SR adalah pelaporan yang dilakukan oleh entitas untuk mengukur dan mengungkapkan (disclose)
semua kegiatan yang dilaksanakan entitas yang berkaitan dengan upaya pelestarian lingkungan
sosialnya dan upaya entitas untuk menjadi entitas yang akuntabel bagi seluruh pemangku
kepentingan (stakeholders), dalam upaya mencapai tujuan kinerja entitas menuju pembangunan
yang berkelanjutan. Melalui penerapan pelaporan keberlanjutan diharapkan entitas dapat
berkembang secara berkelanjutan (sustainable growth) dan didasarkan atas etika bisnis (business
ethics).
4 Langkah-Langkah Penyusunan Laporan Keberlanjutan
Global Reporting Intiative (GRI) menganjurkan lima langkah dalam proses penyusunan SR yaitu
1. Prepare
Pada tahap ini manajemen mempersiapkan dan melakukan perencanaan tentang penentuan
informasi yang sebaiknya dilaporkan dalam SR entitas dan dampaknya terhadap entitas. Pada tahap
ini juga dipikirkan langkah-langkah yang akan dilaksanakan selanjutnya untuk menjalankan program
pembangunan berkelanjutan. Pada tahap ini entitas membuat action plan dan jika semuanya sudah
didiskusikan maka entitas dapat membuat “Kick Off Meeting”.

2. Connect
Pada tahap ini manajemen entitas mengidentifikasikan pemangku kepentingan utama atau key
stakeholder. Sangat penting untuk mengetahui kegiatan yang perlu dilakukan entitas untuk
membuat bisnis dan lingkungan berkelanjutan dan informasi yang perlu dilaporkan. Pada tahapan ini
entitas berdiskusi dengan para pemangku kepentingan untuk mengidentifikasi informasi yang
penting bagi pemangku kepentingan.

3. Define
Berdasarkan diskusi yang telah dilakukan entitas dengan para key stakeholder, entitas kemudian
membuat assessment internal.
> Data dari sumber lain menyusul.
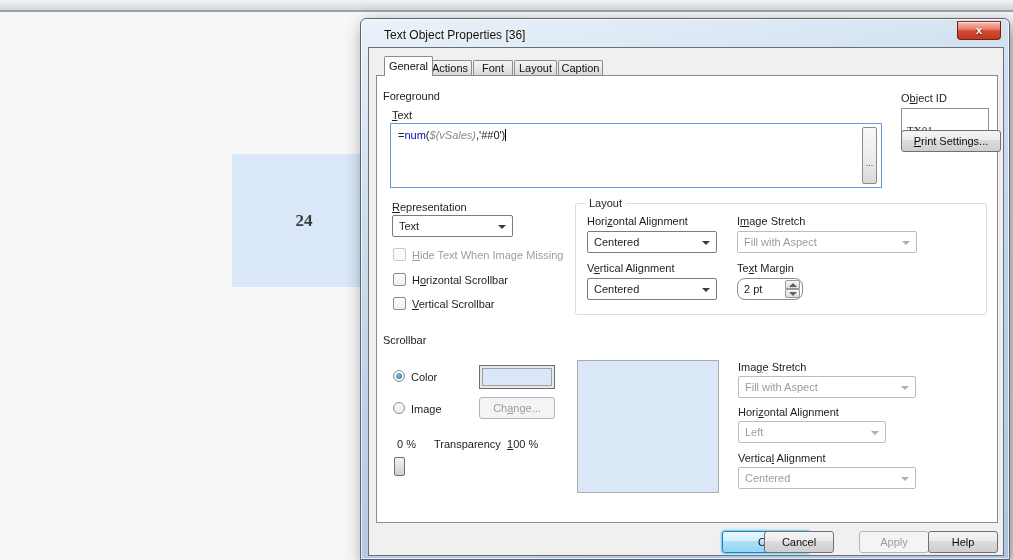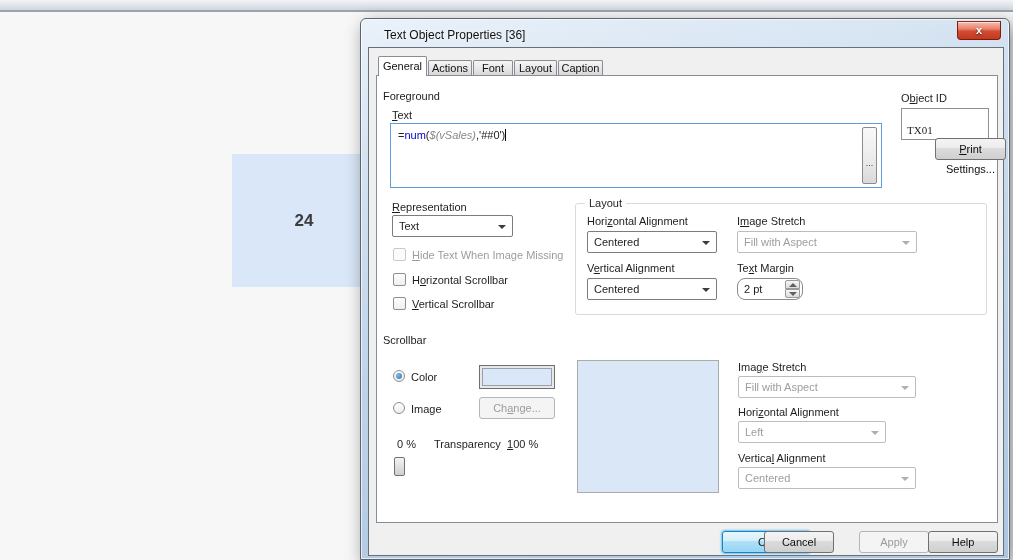"General" div.tab { left: 9px -> 15px }
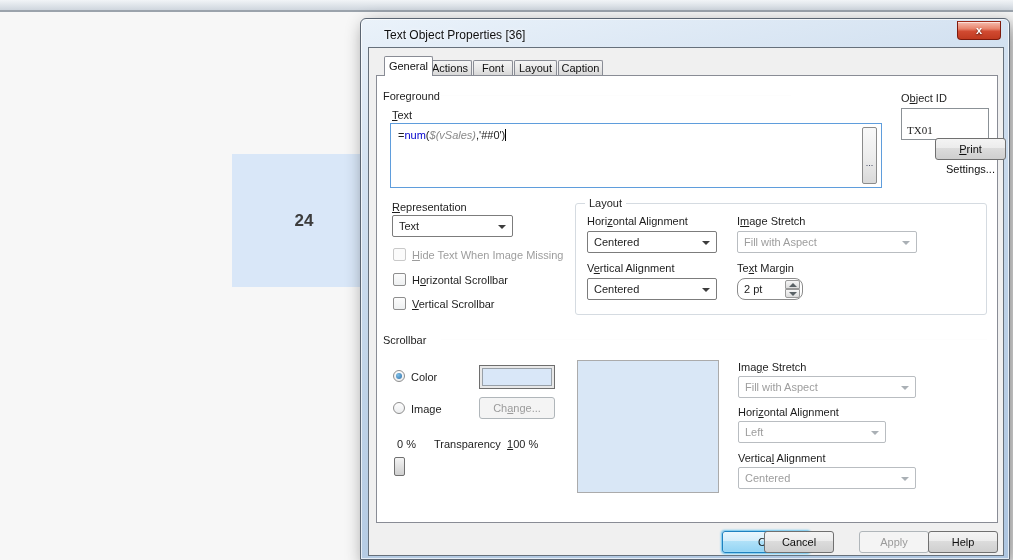"Print Settings..." div.btn { margin-left: 34px -> none; top: 62px -> 54px; width: 71px -> 100px }
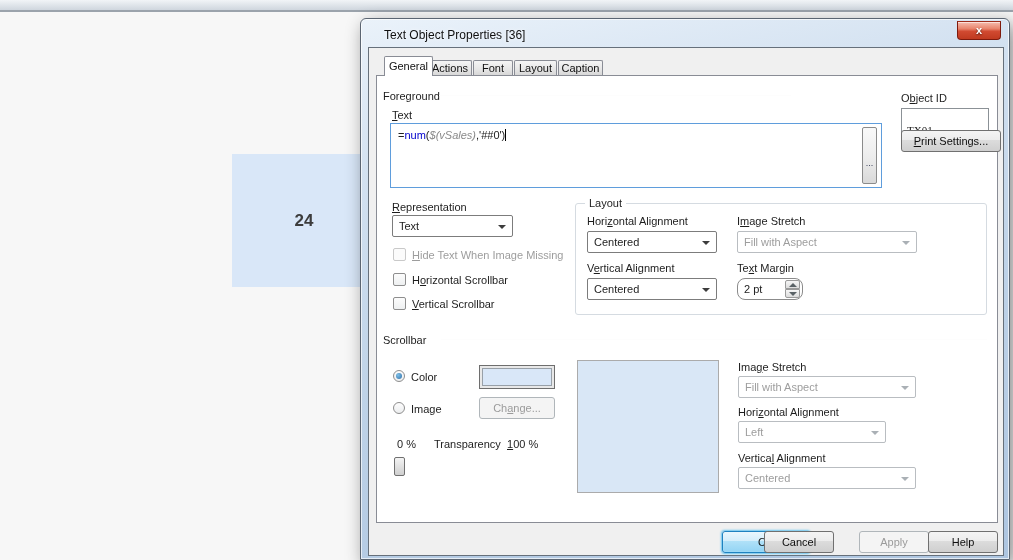"24" .text-object { font-family: none -> Liberation Serif, serif }
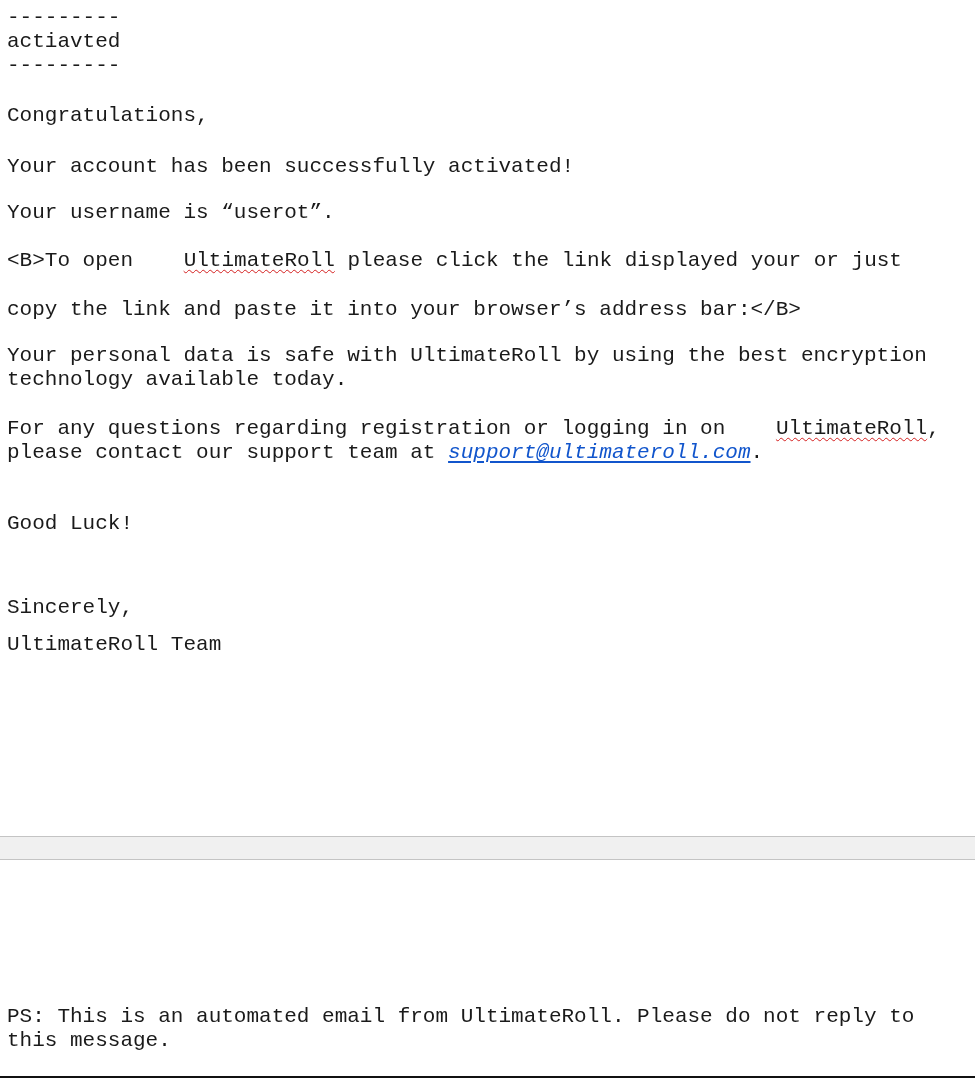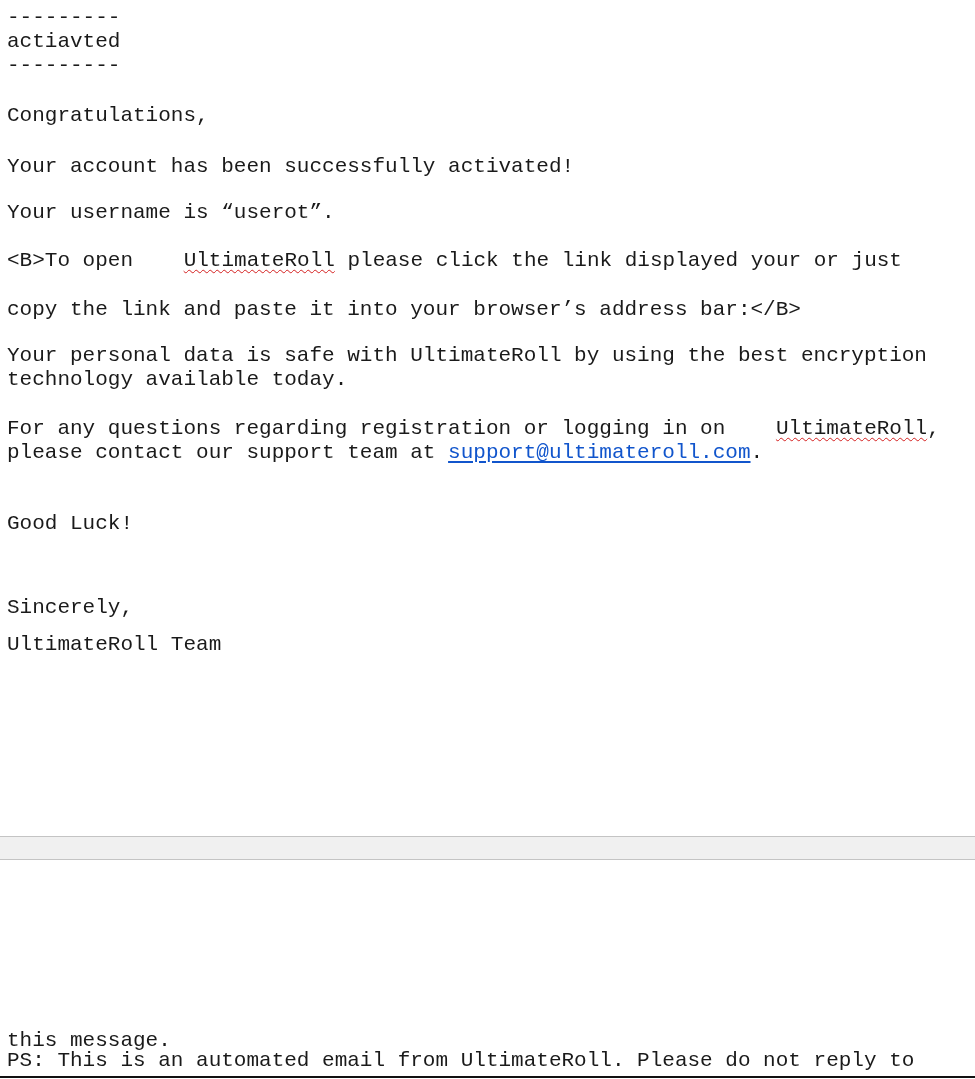"support@ultimateroll.com" .link { font-style: none -> italic }
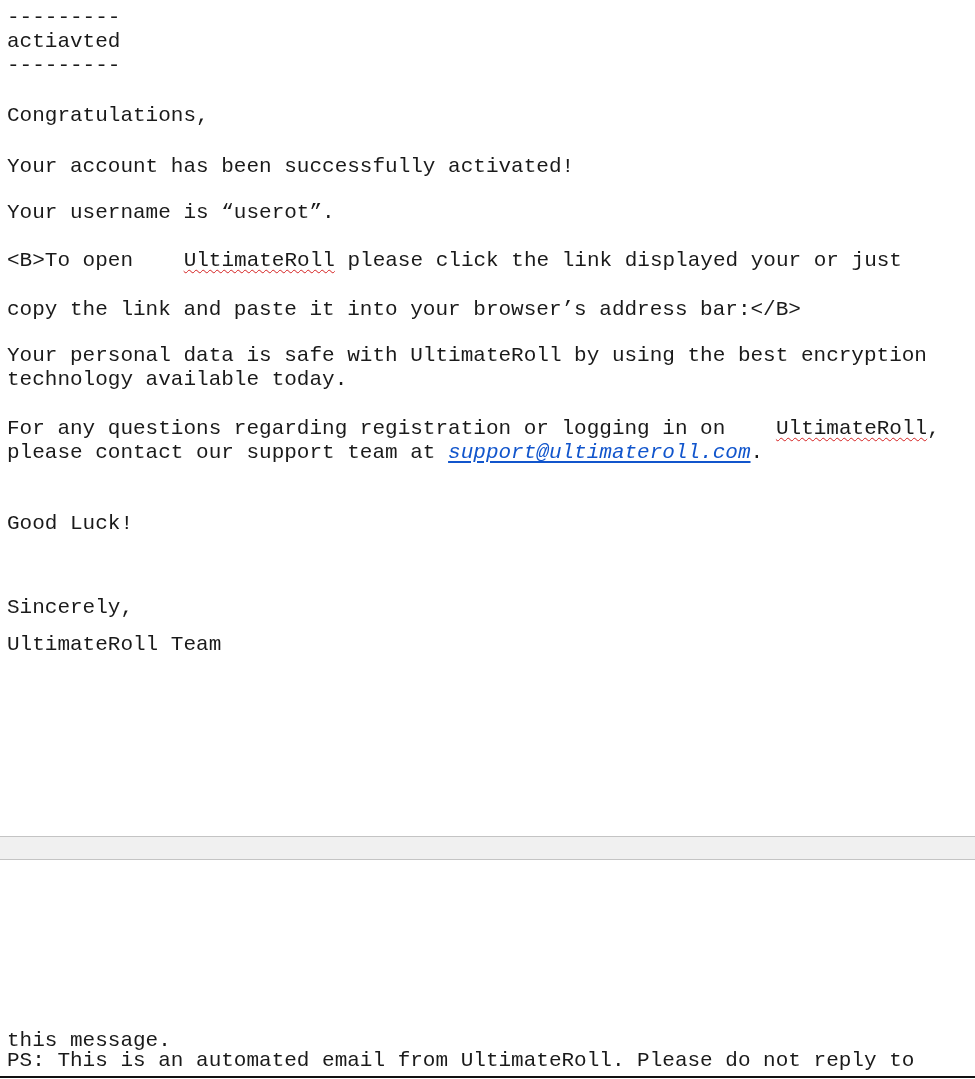"PS: This is an automated" div.line { margin-top: 44px -> none }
Diskusi internal dengan manajemen akan mengidentifikasikan hal-hal
penting yang perlu dilaporkan baik untuk kebutuhan internal dan eksternal. Perlu dipertimbangkan
ruang lingkup dan besarnya pengaruh entitas terhadap lingkungan, kapasitas, dan komitmen entitas.
Hal ini akan membantu kandungan informasi dan cara aktivitas entitas dilaporkan dalam SR.

4. Monitor
Pada tahapan ini entitas memonitor proses dan data untuk memastikan kualitas informasi yang akan
dilaporkan. Tetapkan target-target capaian yang akan dilaporkan dan menindaklanjuti (follow up)
jika ada target yang belum tercapai.

5. Report
Pada tahap ini dilakukan penulisan informasi yang telah dikumpulkan dan kemudian disusun sebagai
laporan SR. Laporan ini juga harus dikomunikasikan kepada para pemangku kepentingan untuk
mendapatkan masukan dan senantiasa dimutakhirkan.

5 Standar Pembuatan Laporan Keberlanjutan

Standar pembuatan SR salah satunya dapat mengacu ke pedoman yang diterbitkan oleh Global
Reporting Initiative (GRI). Pada tahun 2018, pedoman baru telah diberlakukan, yaitu GRI
Sustainability Reporting Standards atau GRI Standards (GRIS). GRIS terbagi menjadi dua kelompok
standar, yaitu Standar Universal dan Standar Topik-Spesifik. Standar Universal terdiri dari
Foundation (GRI 101), General Disclosures (GRI 102), dan Managemet Approach (GRI 103). Standar
Topik-Spesifik terdiri dari Economic (GRI 200), Environmental (GRI 300), dan Social (GRI 400). Dalam
GRI 101 dijelaskan terdapat dua kelompok prinsip pelaporan, yaitu prinsip-prinsip pelaporan untuk
menentukan isi laporan (reporting principles for defining report content) dan prinsip-prinsip
pelaporan untuk menentukan kualitas pelaporan (reporting principles for defining report quality).
Prinsip-prinsip tersebut mendasari pelaporan menurut GRIS.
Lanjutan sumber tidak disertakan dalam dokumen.